### DIRECTIONS FOR THIS TASK
Lines that include the word "hidden" should be copied from the listing that follows.
+---+
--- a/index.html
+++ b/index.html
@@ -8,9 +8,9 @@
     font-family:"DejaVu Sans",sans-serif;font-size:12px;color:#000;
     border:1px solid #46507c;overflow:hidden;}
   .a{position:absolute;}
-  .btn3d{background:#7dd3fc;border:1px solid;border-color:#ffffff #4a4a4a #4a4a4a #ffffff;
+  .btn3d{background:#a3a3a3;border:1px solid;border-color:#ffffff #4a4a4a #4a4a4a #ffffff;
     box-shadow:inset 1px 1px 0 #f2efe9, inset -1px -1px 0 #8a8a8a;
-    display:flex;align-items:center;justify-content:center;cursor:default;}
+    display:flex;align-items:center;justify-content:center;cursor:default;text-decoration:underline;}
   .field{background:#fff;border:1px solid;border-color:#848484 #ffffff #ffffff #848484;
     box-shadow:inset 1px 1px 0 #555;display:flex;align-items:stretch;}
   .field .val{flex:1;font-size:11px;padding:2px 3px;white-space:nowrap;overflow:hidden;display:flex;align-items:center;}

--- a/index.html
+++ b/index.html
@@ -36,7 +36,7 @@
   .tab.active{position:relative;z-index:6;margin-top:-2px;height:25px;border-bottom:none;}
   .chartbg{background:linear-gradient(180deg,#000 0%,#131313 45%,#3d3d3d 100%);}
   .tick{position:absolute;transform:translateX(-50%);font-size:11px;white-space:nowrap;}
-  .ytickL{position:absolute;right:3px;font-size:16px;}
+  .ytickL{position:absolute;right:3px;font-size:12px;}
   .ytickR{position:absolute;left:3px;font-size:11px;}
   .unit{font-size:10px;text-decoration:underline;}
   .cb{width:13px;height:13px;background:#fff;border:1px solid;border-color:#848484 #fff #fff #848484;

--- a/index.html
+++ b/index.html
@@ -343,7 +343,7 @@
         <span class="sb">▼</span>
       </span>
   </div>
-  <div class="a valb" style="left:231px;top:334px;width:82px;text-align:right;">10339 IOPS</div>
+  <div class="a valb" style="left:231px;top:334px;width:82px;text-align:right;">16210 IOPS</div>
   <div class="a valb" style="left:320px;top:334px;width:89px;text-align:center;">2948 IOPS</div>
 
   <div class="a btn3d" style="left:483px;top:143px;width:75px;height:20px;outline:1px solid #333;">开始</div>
+---+
### SOLVED PROBLEM
     border:1px solid #46507c;overflow:hidden;}
   .field .val{flex:1;font-size:11px;padding:2px 3px;white-space:nowrap;overflow:hidden;display:flex;align-items:center;}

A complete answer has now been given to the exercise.